De violents affrontements ont lieu également à Draâ Ben Khedda.
24 avril
1980 : Retour au "calme" progressif, les magasins
d'alimentation rouvrent dans l'après-midi. Des affrontements très violents ont
lieu entre manifestants (des Ouadhias, de Larbaâ et de Aîn El Hamam) et les
forces de répression. Les nouvelles galeries croulent sous l'abondance des
marchandises.
25 avril
1980 : La ville est quadrillée par les forces de répression. La RTA
filme les endroits saccagés. 17 h, l'ambassadeur d'Algérie est reçu au quai
d'Orsay. 17 h 50 le préfet de police signifie au comité de défense des droits
culturels en Algérie, l'interdiction de la marche prévue pour le lendemain.
26 avril
1980 : Malgré l'interdiction de la manifestation par le préfet, et
pour le "risque de troubles de l'ordre public" le contre-ordre est
lancé par le CDDCA par voie de presse et audiovisuelle, près de 500 personnes
sont venues. 400 personnes ont été interpellées par la police et conduites à
Vincennes où elle furent fouillées, photographiées et fichées.
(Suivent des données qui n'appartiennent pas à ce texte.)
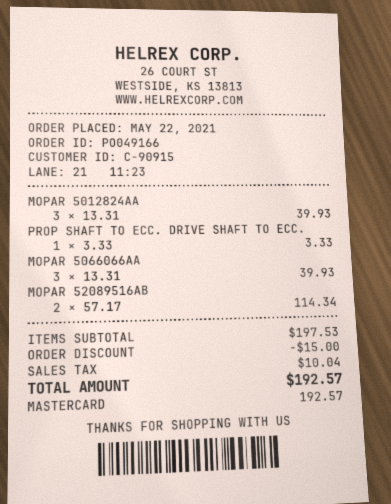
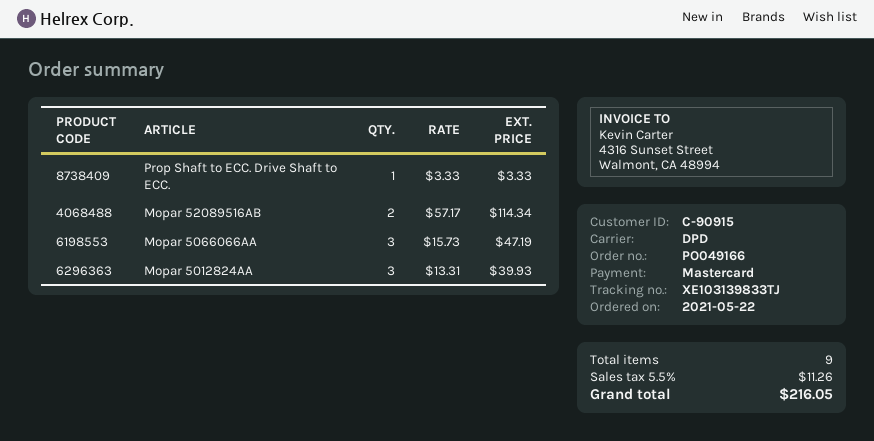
MOPAR 5066066AA: 3 x 13.31 = 39.93 -> 3 x 15.73 = 47.19
discount: 15.00 -> none
tax: 10.04 -> 11.26
total: 192.57 -> 216.05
L'Amicale des
Algériens avait "délégué" 200 provocateurs emmenés à Paris par
cars et payés à la journée.
29 avril
1980 : Le préfet de Paris interdit la manifestation silencieuse du
CDDCA prévue pour le 1er mai pour "risque de trouble de l'ordre public.
10 mai
1980 : Gala de Matoub Lounès à l'Olympia. Une minute de silence fut
observée en signe de solidarité avec le mouvement populaire en Algérie.
12 mai 1980 : Grève à la Fac d'Alger.
06 mai
1980 : Une liste de 24 détenus est publiée par El Moudjahid et
annonce leur traduction devant la cour de sûreté de l'Etat siégeant à
Médéa.
18 mai
1980 : Grève générale à Tizi-Ouzou suivie massivement par la
population à l'exception des Nouvelles Galeries Algériennes.
19 mai 1980 : Manifestation de protestation contre
la répression à Alger.
24 mai 1980 : Assemblée générale à la Fac
centrale d'Alger agressée par les agents du pouvoir.
25 mai 1980 : Le CDDCA publie la "lettre
ouverte à Chadli" qui a recueilli 3522 signatures.
03 juin
1980 : Publication de la pétition du Comité international de soutien
aux victimes de la répression en Algérie. Mise sur pied par le CDDCA et qui a recueilli
140 signatures de personnalités universitaires et artistiques.
21 juin
1980 : 14 h. Meeting de soutien aux détenus en Algérie, tenu à la
Bourse du travail à Paris organisé par le CDDCA et le comité international
contre la répression sur les mots d'ordre suivants :
- Halte
à la répression.
-
Libération inconditionnelle et immédiate de tous les détenus.
-
Langues populaires (arabe algérien et berbère) comme langues nationales.
Ont été invités à participer au
meeting toutesl les organisations et personnalités algériennes et françaises.
Ont participé celles qui ont souscrit à ces principes.
-
Le CDDCA, l'ASEP, UNEF, LCR, FEN, FO, OCI, FFS, ligues internationales des
droits de l'homme. Quant à Djamel Allam et le groupe Djurdura ils ont refusé
de répondre à l'appel du CDDCA, Ferhat et Aït Menguelet ont été retenus en
Algérie.
25 juin 1980 : Journée de soutien aux détenus organisée à
Tizi-Ouzou.
20 h. L'APS annonce la mise en liberté provisoire
des 24 détenus de Berrouaghia pour le lendemain.
26 juin 1980 : Une
délégation avec plusieurs voitures part de Tizi-Ouzou pour chercher les
détenus qui sont accueillis par Tizi-Ouzou en fête.
réalisée par la Revue Tafsut
Jusqu’à
nos jours Le cauchemar continu, la
Kabylie en particulier est matée jusqu’aux os, parce qu‘elle fait face et
résiste à ces ogres de la démocratie et de libertés.